=== Task instructions ===
In your output, repeat each entry exactly and include no pictures.

=== Exercise data ===

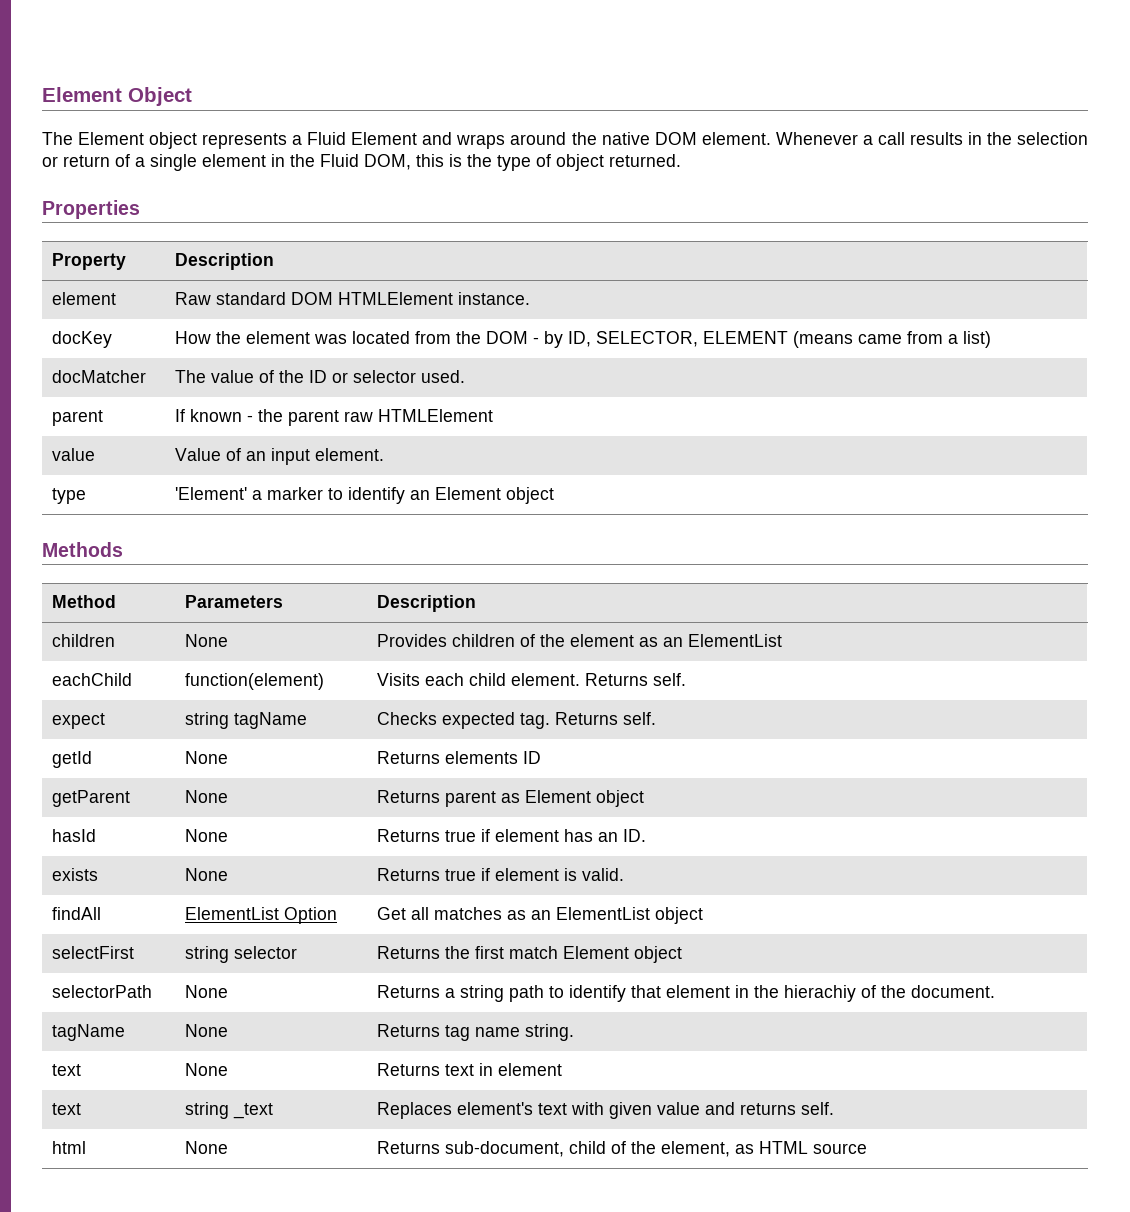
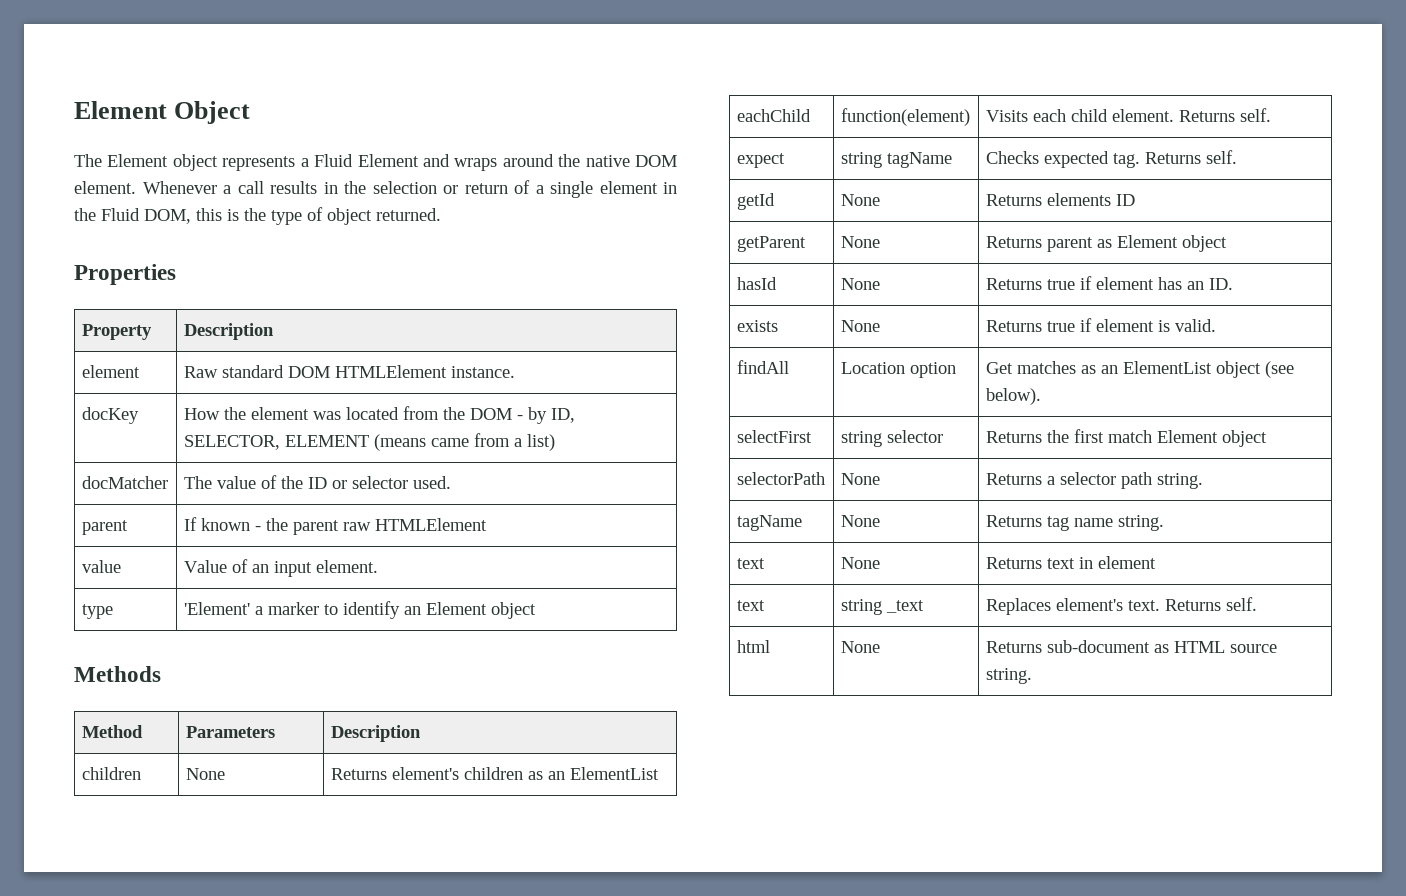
- children | None | Provides children of the element as an ElementList
+ children | None | Returns element's children as an ElementList
- findAll | ElementList Option | Get all matches as an ElementList object
+ findAll | Location option | Get matches as an ElementList object (see below).
- selectorPath | None | Returns a string path to identify that element in the hierachiy of the document.
+ selectorPath | None | Returns a selector path string.
- text | string _text | Replaces element's text with given value and returns self.
+ text | string _text | Replaces element's text. Returns self.
- html | None | Returns sub-document, child of the element, as HTML source
+ html | None | Returns sub-document as HTML source string.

=== Result of this task ===
- children | None | Provides children of the element as an ElementList
+ children | None | Returns element's children as an ElementList
- findAll | ElementList Option | Get all matches as an ElementList object
+ findAll | Location option | Get matches as an ElementList object (see below).
- selectorPath | None | Returns a string path to identify that element in the hierachiy of the document.
+ selectorPath | None | Returns a selector path string.
- text | string _text | Replaces element's text with given value and returns self.
+ text | string _text | Replaces element's text. Returns self.
- html | None | Returns sub-document, child of the element, as HTML source
+ html | None | Returns sub-document as HTML source string.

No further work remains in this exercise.